**Exercise description**
With both ends included, repeat exactly the lines of the entries below from the one containing "box-shadow:3px 3px 6px" down to the one containing "</colgroup>", and no others.

**Provided data**
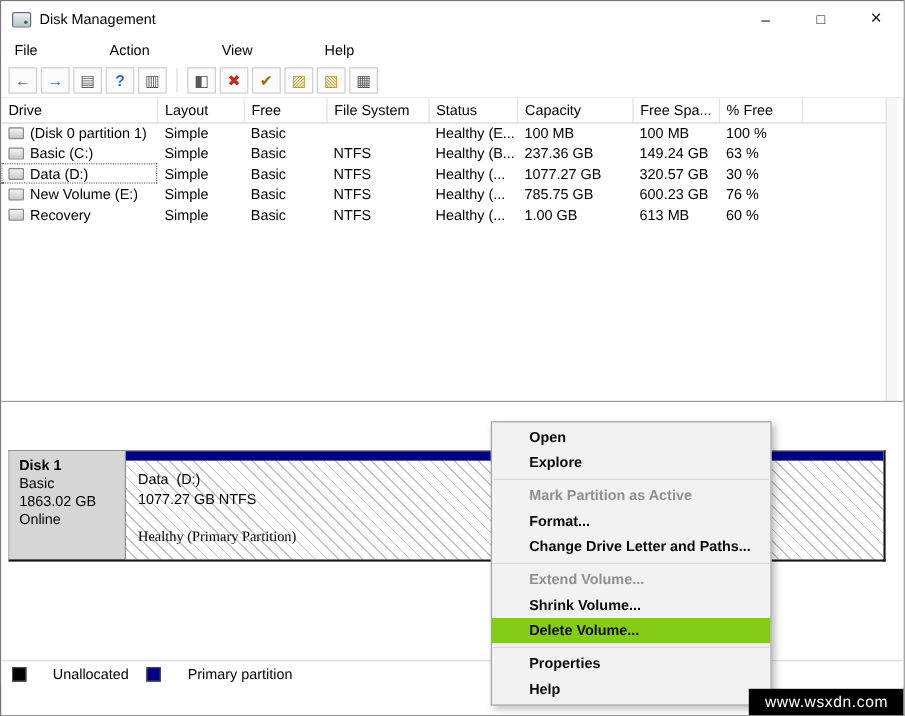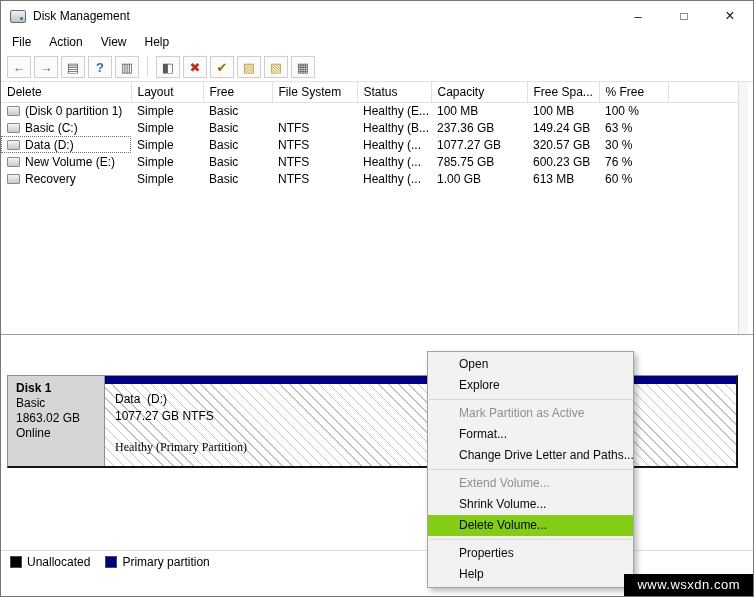--- a/index.html
+++ b/index.html
@@ -19,21 +19,21 @@
                 background:#2f7d38; border-radius:50%; }
   .title-text { font-size:12px; }
   .win-controls { margin-left:auto; display:flex; height:100%; }
   .win-btn { width:46px; height:100%; display:flex; align-items:center;
              justify-content:center; font-size:13px; color:#111; cursor:default; }
   .win-btn.max { font-size:12px; }
   .win-btn.close { font-size:16px; }
 
   
   .menubar { position:absolute; top:30px; left:0; right:0; height:22px;
-             display:flex; align-items:center; background:#fff; padding-left:2px; }
+             display:flex; align-items:center; background:#fff; padding-left:2px;gap:42px; }
   .menu-entry { padding:3px 9px; }
 
   
   .toolbar { position:absolute; top:52px; left:0; right:0; height:29px;
              display:flex; align-items:center; gap:3px; padding-left:6px;
              background:#fff; border-bottom:1px solid #e3e3e3; }
   .tool-btn { width:24px; height:22px; border:1px solid #cfcfcf; background:#fbfbfb;
               display:flex; align-items:center; justify-content:center;
               font-size:13px; line-height:1; }
   .tool-sep { width:1px; height:20px; background:#d9d9d9; margin:0 5px; }
@@ -72,28 +72,28 @@
   .part-body { position:absolute; top:8px; left:0; right:0; bottom:0;
                background:repeating-linear-gradient(45deg,#ffffff 0px,#ffffff 6px,#c4c4c4 6px,#c4c4c4 7px);
                padding:7px 10px; line-height:17px; }
   .part-name { white-space:pre; }
   .part-health { margin-top:14px;font-family:Liberation Serif, serif; }
 
   
   .legend { position:absolute; top:549px; left:0; right:0; height:22px;
             border-top:1px solid #dcdcdc; background:#fff; display:flex;
             align-items:center; padding-left:9px; gap:15px; }
-  .legend-item { display:flex; align-items:center; gap:5px; }
+  .legend-item { display:flex; align-items:center; gap:22px; }
   .legend-swatch { width:12px; height:12px; border:1px solid #4a4a4a; }
 
   
-  .context-menu { position:absolute; left:426px; top:350px; width:207px;
+  .context-menu { position:absolute; left:408px; top:350px; width:234px;
                   background:#f2f2f2; border:1px solid #a3a3a3;
                   box-shadow:3px 3px 6px rgba(0,0,0,0.28); padding:2px 0;
-                  z-index:20; }
+                  z-index:20;font-weight:bold; }
   .menu-item { height:21px; line-height:21px; padding-left:31px; color:#0a0a0a;
                white-space:nowrap; overflow:hidden; }
   .menu-item.disabled { color:#8f8f8f; }
   .menu-item.highlighted { background:#91c9f7; }
   .menu-sep { height:1px; background:#d7d7d7; margin:3px 1px; }
 
   
   .watermark { position:absolute; right:0; bottom:0; background:#000; color:#fff;
                font-size:13px; padding:3px 13px 4px; z-index:30; letter-spacing:0.5px; }
 </style>
@@ -133,21 +133,21 @@
           <col style="width:69px">
         <col style="width:85px">
           <col style="width:74px">
           <col style="width:96px">
         <col style="width:72px">
           <col style="width:69px">
           <col>
       </colgroup>
       <thead>
         <tr>
-          <th>Delete</th>
+          <th>Drive</th>
           <th>Layout</th>
           <th>Free</th>
           <th>File System</th>
           <th>Status</th>
           <th>Capacity</th>
           <th>Free Spa...</th>
           <th>% Free</th>
           <th></th>
         </tr>
       </thead>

**Response to this task**
                   box-shadow:3px 3px 6px rgba(0,0,0,0.28); padding:2px 0;
-                  z-index:20; }
+                  z-index:20;font-weight:bold; }
   .menu-item { height:21px; line-height:21px; padding-left:31px; color:#0a0a0a;
                white-space:nowrap; overflow:hidden; }
   .menu-item.disabled { color:#8f8f8f; }
   .menu-item.highlighted { background:#91c9f7; }
   .menu-sep { height:1px; background:#d7d7d7; margin:3px 1px; }
 
   
   .watermark { position:absolute; right:0; bottom:0; background:#000; color:#fff;
                font-size:13px; padding:3px 13px 4px; z-index:30; letter-spacing:0.5px; }
 </style>
@@ -133,21 +133,21 @@
           <col style="width:69px">
         <col style="width:85px">
           <col style="width:74px">
           <col style="width:96px">
         <col style="width:72px">
           <col style="width:69px">
           <col>
       </colgroup>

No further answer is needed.